Telecommunications interceptions

The Ombudsman has been involved in monitoring law enforcement agencies' compliance with the requirements of the telecommunications interception legislation since 1987. Our role does not include scrutinising the approval process for telephone intercepts because a judicial officer or member of the Administrative Appeals Tribunal grants a warrant for a telephone interception.

We check whether the agency carrying out the telecommunication interception has complied with recordkeeping requirements. Records must document the issue of warrants and how the information gathered was used. All telephone intercept records have to be kept under secure conditions by the agency and destroyed once specified conditions no longer apply. Some records must be provided to the Attorney General.

We are required to inspect each agency’s records at least twice a year and also have the power to inspect their records for compliance at any time. We report the results of our inspections to the Attorney General. The Telecommunications (Interception and Access) (NSW) Act 1987 prevents us from providing any further information about what we do under that Act.

Surveillance devices

The Surveillance Devices Act 2007 (the SD Act) sets out the requirements for the installation, use and maintenance of listening, optical, tracking and data surveillance devices.

It restricts the communication and publication of private conversations, surveillance activities and information obtained from using these devices. NSW law enforcement agencies are given power under the SD Act to use surveillance devices to investigate crime and corrupt conduct.

Applications are made to eligible judges for warrants to authorise the use of most surveillance devices. In the case of tracking devices – or retrieval warrants for tracking devices – applications can be made to eligible magistrates.
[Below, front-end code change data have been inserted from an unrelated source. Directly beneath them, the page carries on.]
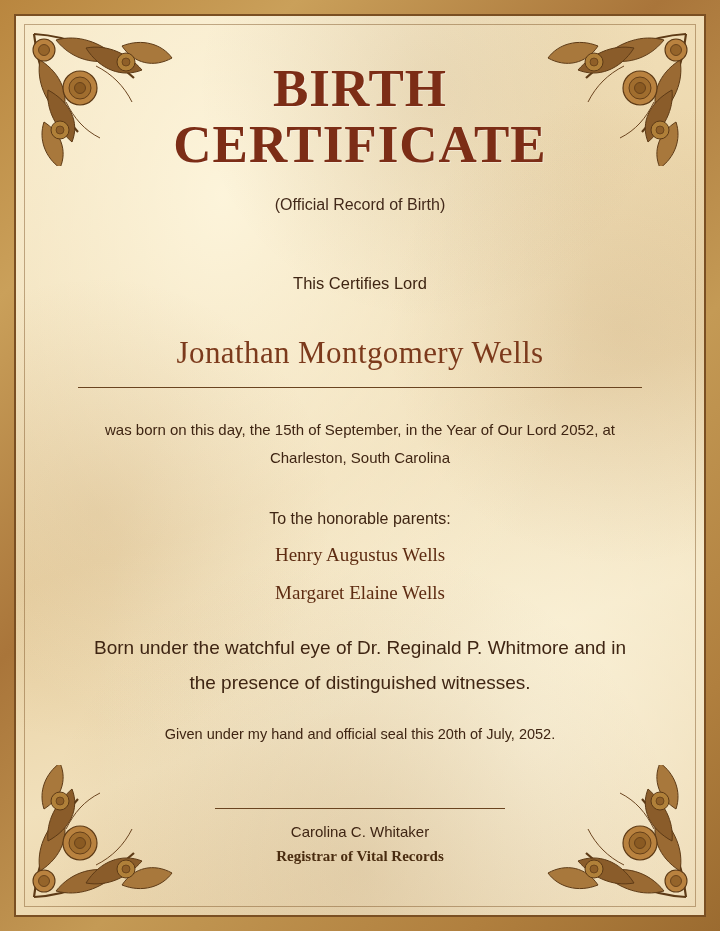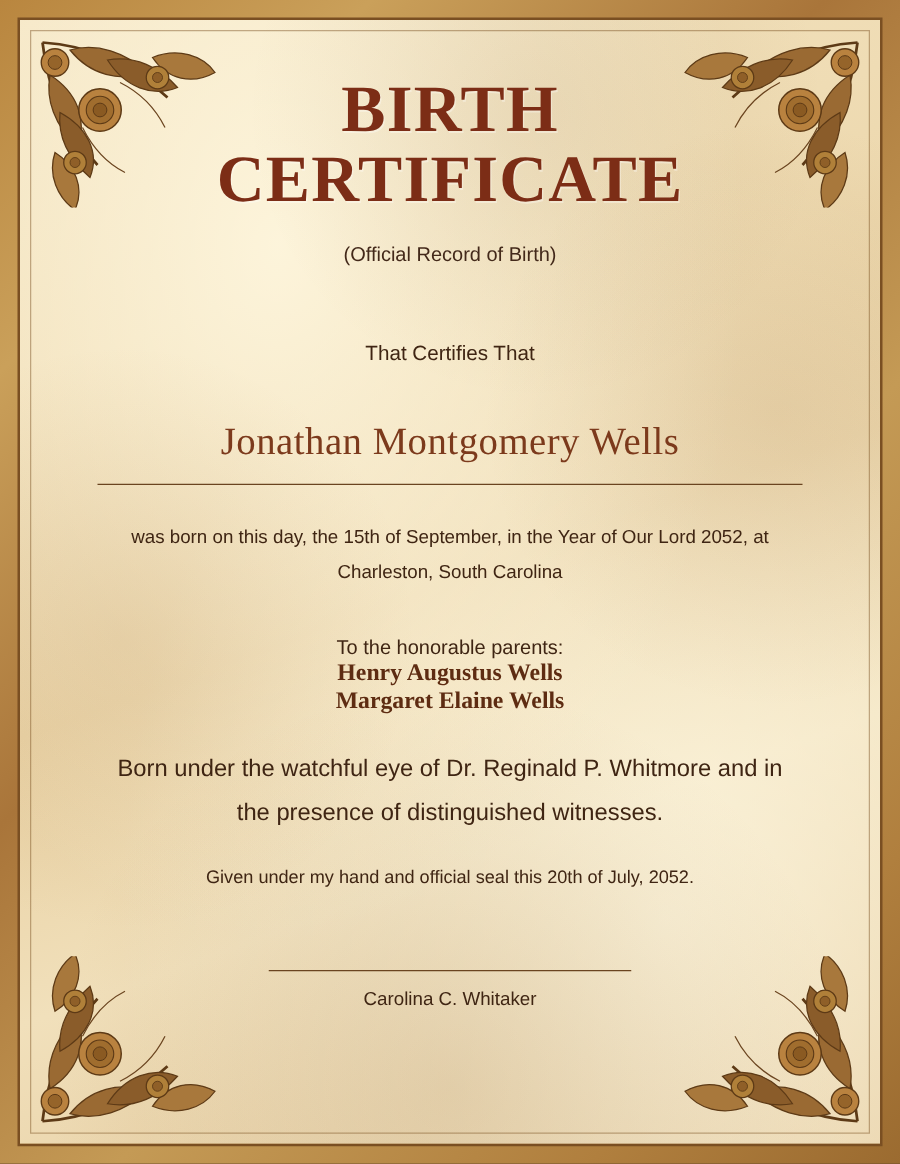--- a/index.html
+++ b/index.html
@@ -365,7 +365,7 @@
         <span class="line2">CERTIFICATE</span>
       </h1>
       <div class="subtitle">(Official Record of Birth)</div>
-      <div class="certifies">That Certifies That</div>
+      <div class="certifies">This Certifies Lord</div>
 
       <div class="name">Jonathan Montgomery Wells</div>
       <div class="rule"></div>

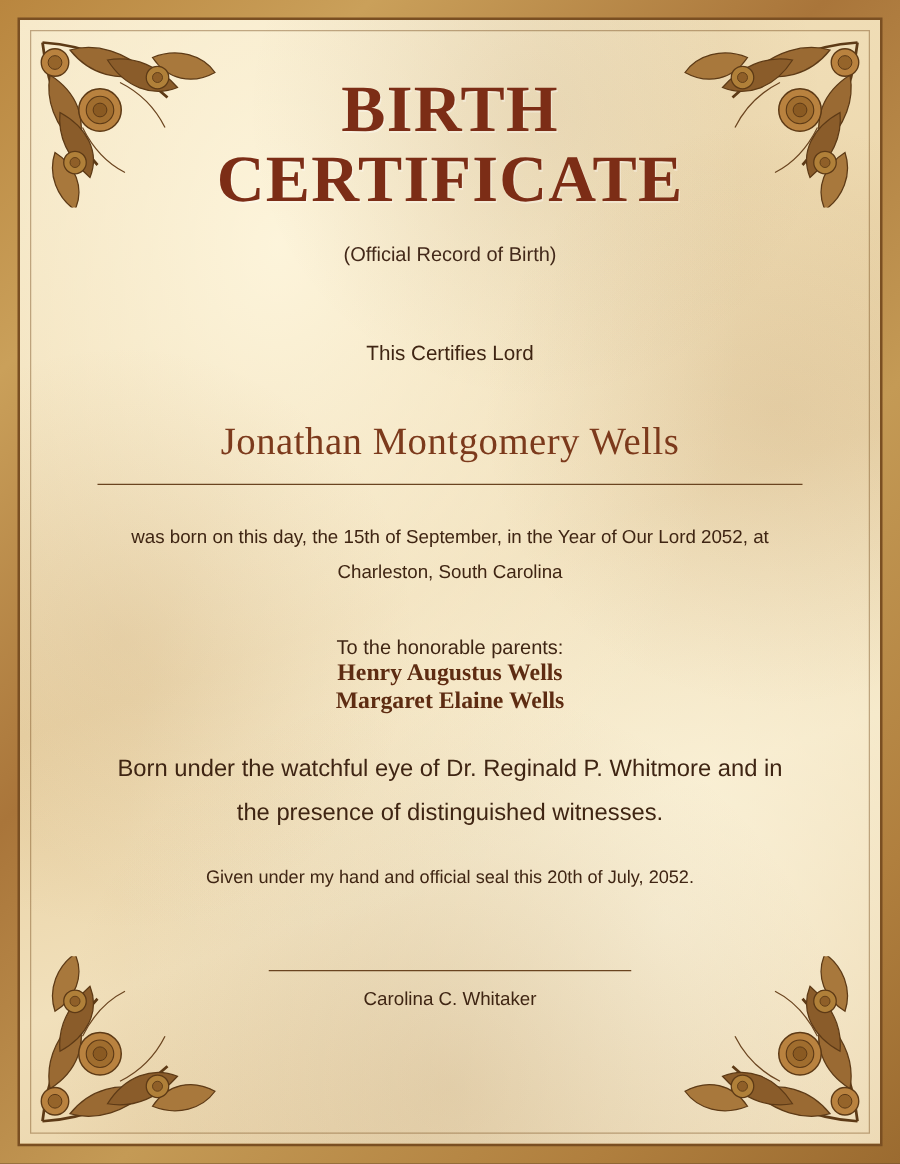--- a/index.html
+++ b/index.html
@@ -188,9 +188,10 @@
   }
   .parent {
     font-family: "Liberation Serif", serif;
-    font-weight: bold;
+    font-weight: normal;
     font-size: 19px;
     color: #5e2c12;
+    margin-top: 16px;
   }
   .witness {
     font-size: 19px;

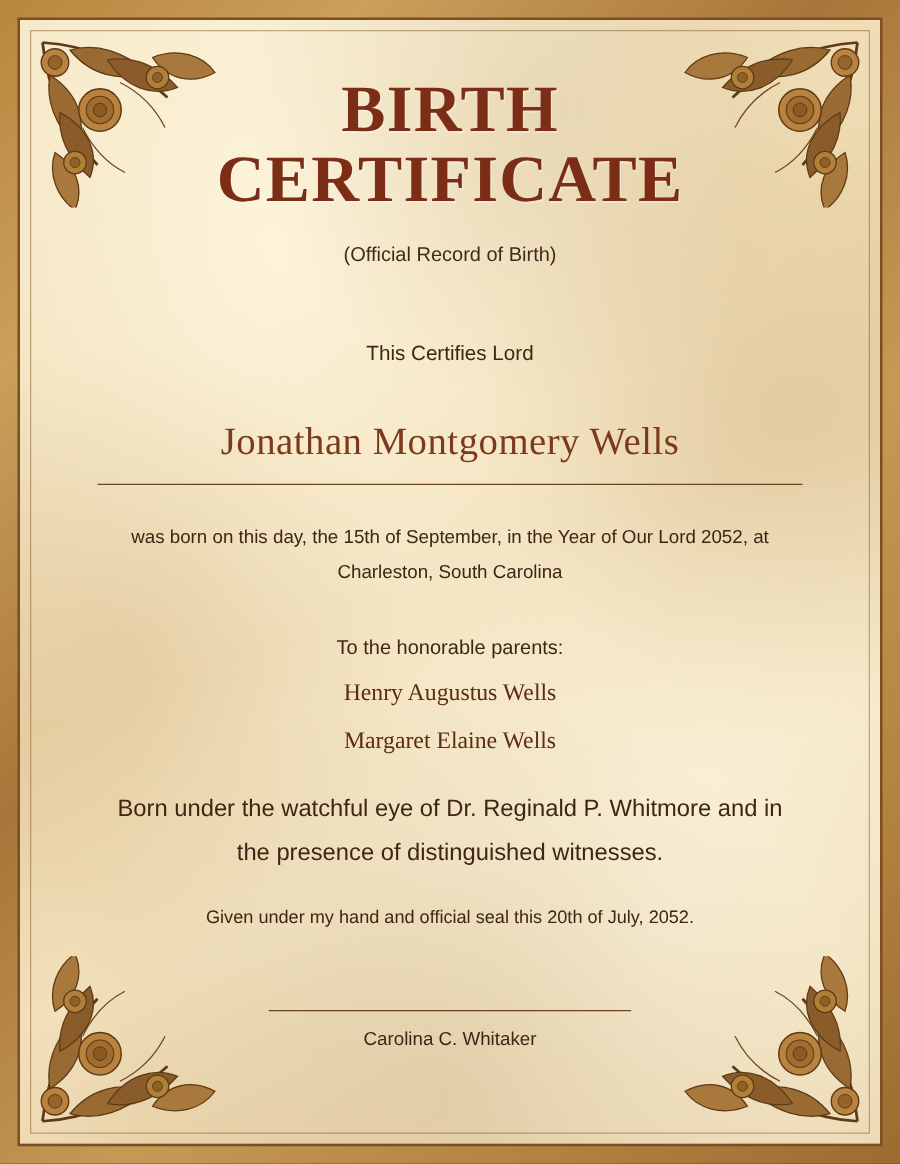--- a/index.html
+++ b/index.html
@@ -383,6 +383,7 @@
       <div class="sign-block">
         <div class="sign-rule"></div>
         <div class="sign-name">Carolina C. Whitaker</div>
+        <div class="sign-role">Registrar of Vital Records</div>
       </div>
     </div>
   </div>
The Act imposes a number of record-keeping, reporting, use and security responsibilities on law enforcement officers granted a warrant. It also requires us to inspect the records of each agency from time to time to determine the extent of compliance with the Act, and to report to the Attorney General at six monthly intervals – 1 October to 30 June and 1 April to 31 December – on the results of those inspections. The Attorney then tables these reports and we make them available on this website.

Inspecting records of search warrants

Covert search warrants

Part 19 of the Law Enforcement (Powers and Responsibilities) Act 2002 requires the Ombudsman to inspect the records of the NSW Police Force, NSW Crime Commission and Police Integrity Commission every 12 months to determine whether they are complying with the requirements of the Act in relation to covert search warrants. We must also prepare a report of our work in this area for the Attorney General and Minister for Police.

Criminal organisation search warrants

The Criminal Organisations Legislation Amendment Act 2009 introduced a new form of search warrant – a criminal organisation search warrant – which police can seek from an eligible judge of the Supreme Court. These warrants allow police to search premises for things connected with an ‘organised criminal offence’. These are serious indictable offences arising from, or occurring as a result of, organised criminal activity.

The powers conferred in these warrants are the same as for usual search warrants, except that they operate for seven days instead of 72 hours and have a lower evidentiary threshold (‘reasonable suspicion’) compared to ordinary search warrants (‘reasonable belief’). Applications to the eligible judge must be approved by a police officer of the rank of superintendent or above.

Under the legislation, we have to inspect and report on the records of the NSWPF every two years to ensure that the requirements of the Act are being complied with.

Criminal organisation search warrants are not covert, but we inspect them as part of our general program for inspecting records of covert operations.

Reports about the use of these search warrant powers are not made public.